More broadly, these findings have consequences for understanding the processes controlling co-existence of habitat generalists and specialists. Current macroecological theory suggests that the co-existence of generalists and specialists can be understood via interactions between disturbance, niche breadth, and dispersal ability, whereby disturbance creates extinction-colonization events. As disturbance increases, the habitat niches of specialists become increasingly limited and disconnected. In this scenario, only specialists with high dispersal abilities will be able to colonize available niches and persist in the metacommunity [85]. Our findings may be congruent with this model if it is assumed that microbiota subject to porewater advection and sediment mixing have an inherently high dispersal ability due to the physical mixing of the environment. In our study, specialist taxa never dominated real or simulated sediment environments, but exhibited an increased competitive ability under conducive stable conditions. Such observations are in line with classical r/K selection theory [94, 95], in which specialist taxa are traditionally associated with K-selection and are predicted to dominate in stable environments due to an investment in competitive abilities. Similar studies in environments where there is selection for dispersive traits, such as pelagic ocean microbial communities, could be used to integrate dispersal ability into the understanding of generalist-specialist co-existence dynamics for microbes. In turn, this provides further avenues to investigate the congruence between classical ecological frameworks and microbial communities [96].

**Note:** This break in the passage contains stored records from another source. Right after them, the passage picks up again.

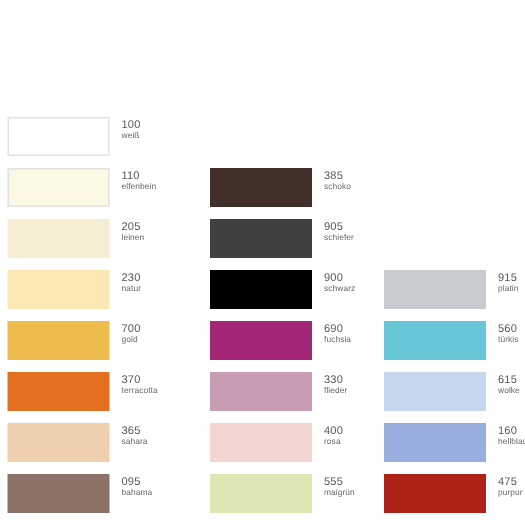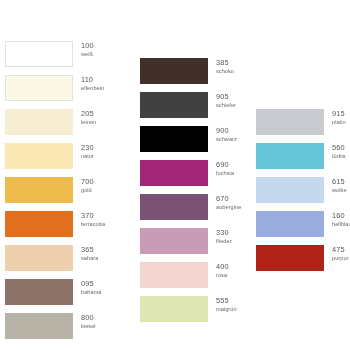--- a/index.html
+++ b/index.html
@@ -22,7 +22,7 @@
     padding: 38px 0 0 0;
     display: flex;
     flex-direction: row;
-    align-items: center;
+    align-items: flex-end;
   }
   .column {
     display: flex;

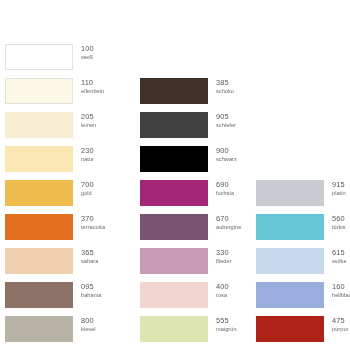--- a/index.html
+++ b/index.html
@@ -167,13 +167,6 @@
         </div>
       </div>
       <div class="swatch-row">
-        <div class="swatch" style="background-color: rgb(122, 82, 116);"></div>
-        <div class="labels">
-          <span class="code">670</span>
-          <span class="name">aubergine</span>
-        </div>
-      </div>
-      <div class="swatch-row">
         <div class="swatch" style="background-color: rgb(200, 156, 181);"></div>
         <div class="labels">
           <span class="code">330</span>

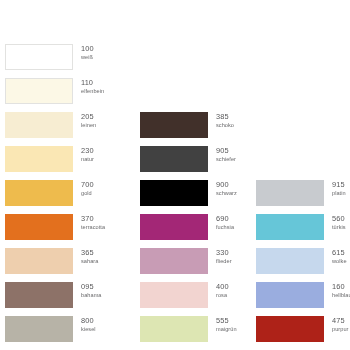--- a/index.html
+++ b/index.html
@@ -129,13 +129,6 @@
           <span class="name">bahama</span>
         </div>
       </div>
-      <div class="swatch-row">
-        <div class="swatch" style="background-color: rgb(183, 179, 167);"></div>
-        <div class="labels">
-          <span class="code">800</span>
-          <span class="name">kiesel</span>
-        </div>
-      </div>
     </div>
     <div class="column col-1">
       <div class="swatch-row">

These findings also have important implications for how we conceive and model biogeochemical processes. Models describing these processes can either take an organism-centric approach or a systems perspective [97]. In the first case, the presence or absence of a particular organism will determine the process taking place and emphasis is placed on modelling the growth of that organism. In the second case, thermodynamics and physical conditions determine the processes taking place. Biogeochemists typically use the second approach to predict and model sediment processes [46]. Under conditions of continual disturbance, we show that habitat generalists dominate, and the energy conservation pathways that are used (particularly under anaerobic conditions) will not be those predicted from thermodynamics until habitat specialists dominate (such as sulfate reduction). Under disturbed conditions, therefore, community structure and the presence of habitat generalists (the organism-centric view) becomes an important consideration for predicting ecosystem processes. Consistent with this, it has been shown that physicochemical variables are the strongest predictors of microbially driven ecosystem processes, but that microbial community structure can improve these predictions in some cases [98]. Future studies should incorporate disturbance as a co-variate when comparing the efficacy of organism and system scale models (both statistical and deterministic).

In summary, we conclude that habitat generalists thrive in the disturbed environments of permeable sediments and generally outcompete specialists. This reflects their greater metabolic flexibility, particularly their capacity to shift between electron acceptors during oxic-anoxic transitions. Relative habitat specialists have narrower niches, but are highly competitive under more stable conditions. These findings are substantiated through community and metagenomic profiling, biogeochemical measurements, and manipulative experiments. Thus, a long-standing ecological theory explaining differential distribution patterns of macroorganisms appears to extend to microorganisms and we provide a mechanistic rationale for these observations. Though further studies are required to extend these findings beyond permeable sediments, it is probable that metabolic flexibility is a key factor governing distributions of generalist and specialist taxa across ecosystems.